- [How to complete this task] With pictures left out, write out exactly every line from the start of the data through the one that contains "-303,21 +302,21 @@".

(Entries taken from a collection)
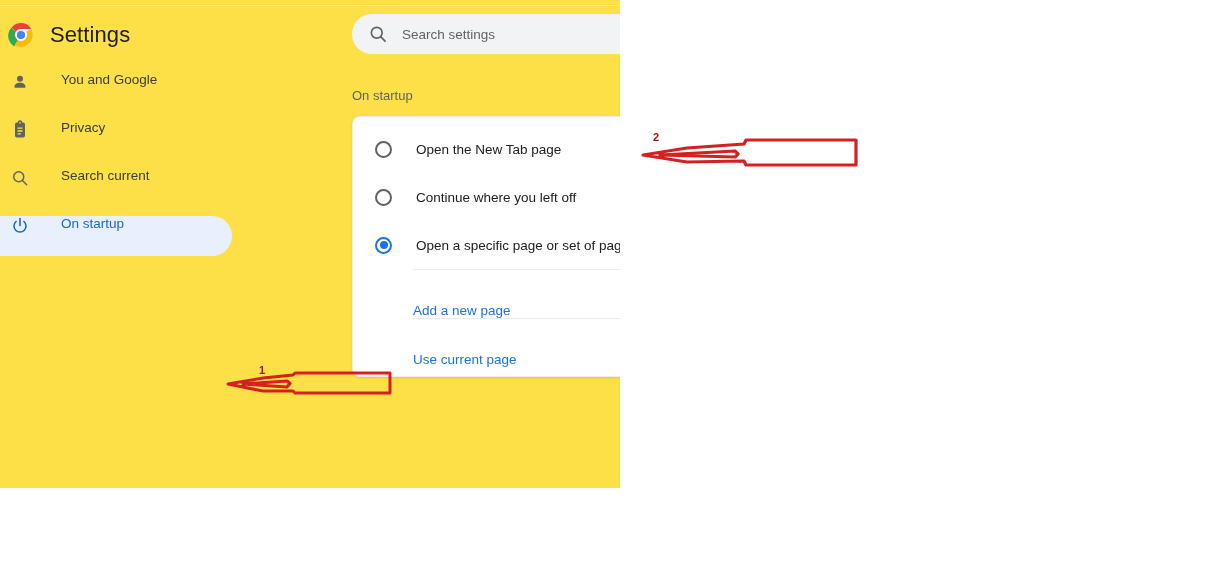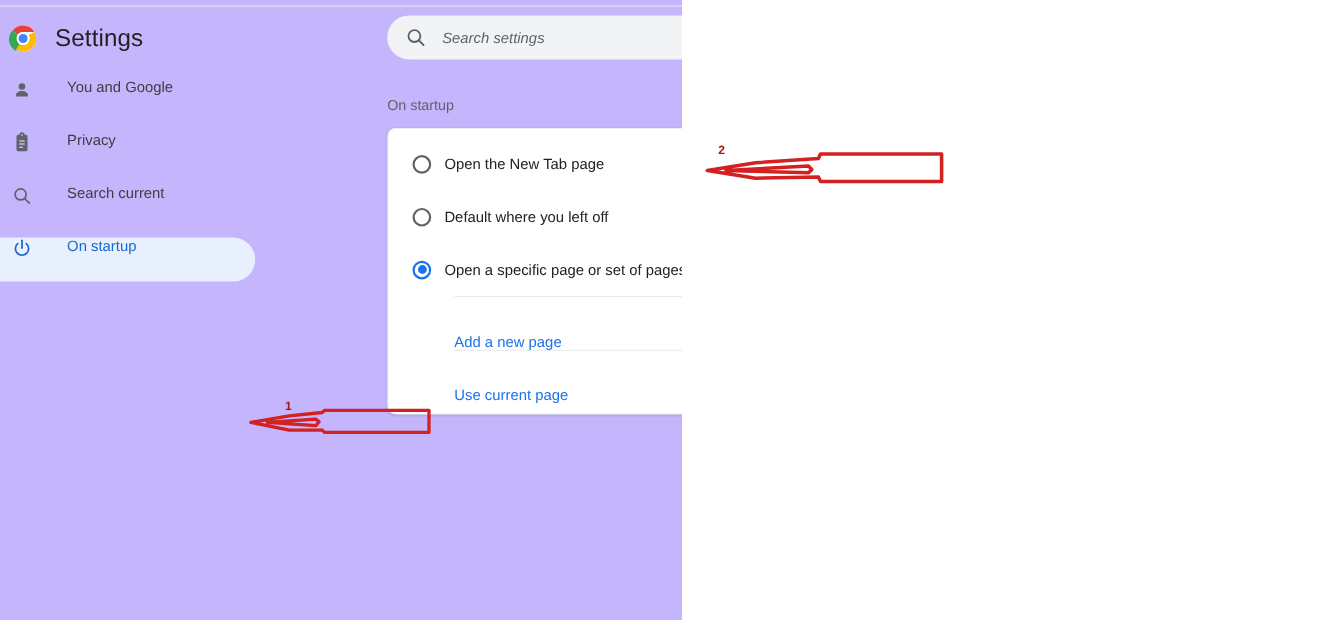--- a/index.html
+++ b/index.html
@@ -15,22 +15,22 @@
     font-family: "Liberation Sans", sans-serif;
     -webkit-font-smoothing: antialiased;
   }
 
   
   #browser-pane {
     position: absolute;
     left: 0;
     top: 0;
     width: 620px;
-    height: 564px;
-    background: #c4b5fd;
+    height: 488px;
+    background: #fde047;
     overflow: hidden;
   }
 
   
   #top-rule {
     position: absolute;
     left: 0;
     top: 5px;
     width: 620px;
     height: 1px;
@@ -79,21 +79,20 @@
   }
   #search-input {
     border: 0;
     outline: 0;
     background: transparent;
     margin-left: 12px;
     font-size: 13.5px;
     font-family: "Liberation Sans", sans-serif;
     color: #5f6368;
     width: 220px;
-    font-style: italic;
   }
   #search-input::placeholder { color: #5f6368; opacity: 1; }
 
   
   #sidebar {
     position: absolute;
     left: 0;
     top: 72px;
     width: 248px;
   }
@@ -177,21 +176,21 @@
     position: absolute;
     left: 50%;
     top: 50%;
     transform: translate(-50%, -50%);
     width: 8px;
     height: 8px;
     border-radius: 50%;
     background: #1a73e8;
   }
   .radio-label {
-    margin-left: 12px;
+    margin-left: 24px;
     font-size: 13.5px;
     color: #202124;
     white-space: nowrap;
   }
   .card-divider {
     height: 1px;
     background: #e8eaed;
     margin-left: 60px;
   }
   .link-row {
@@ -303,21 +302,21 @@
 
     <div id="startup-card">
 
       <div class="radio-row">
         <span class="radio-mark"></span>
         <span class="radio-label">Open the New Tab page</span>
       </div>
 
       <div class="radio-row">
         <span class="radio-mark"></span>
-        <span class="radio-label">Default where you left off</span>
+        <span class="radio-label">Continue where you left off</span>
       </div>
 
       <div class="radio-row checked">
         <span class="radio-mark"></span>
         <span class="radio-label">Open a specific page or set of pages</span>
       </div>
 
       <div class="card-divider"></div>
 
       <div class="link-row">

- [Written response]
--- a/index.html
+++ b/index.html
@@ -15,22 +15,22 @@
     font-family: "Liberation Sans", sans-serif;
     -webkit-font-smoothing: antialiased;
   }
 
   
   #browser-pane {
     position: absolute;
     left: 0;
     top: 0;
     width: 620px;
-    height: 564px;
-    background: #c4b5fd;
+    height: 488px;
+    background: #fde047;
     overflow: hidden;
   }
 
   
   #top-rule {
     position: absolute;
     left: 0;
     top: 5px;
     width: 620px;
     height: 1px;
@@ -79,21 +79,20 @@
   }
   #search-input {
     border: 0;
     outline: 0;
     background: transparent;
     margin-left: 12px;
     font-size: 13.5px;
     font-family: "Liberation Sans", sans-serif;
     color: #5f6368;
     width: 220px;
-    font-style: italic;
   }
   #search-input::placeholder { color: #5f6368; opacity: 1; }
 
   
   #sidebar {
     position: absolute;
     left: 0;
     top: 72px;
     width: 248px;
   }
@@ -177,21 +176,21 @@
     position: absolute;
     left: 50%;
     top: 50%;
     transform: translate(-50%, -50%);
     width: 8px;
     height: 8px;
     border-radius: 50%;
     background: #1a73e8;
   }
   .radio-label {
-    margin-left: 12px;
+    margin-left: 24px;
     font-size: 13.5px;
     color: #202124;
     white-space: nowrap;
   }
   .card-divider {
     height: 1px;
     background: #e8eaed;
     margin-left: 60px;
   }
   .link-row {
@@ -303,21 +302,21 @@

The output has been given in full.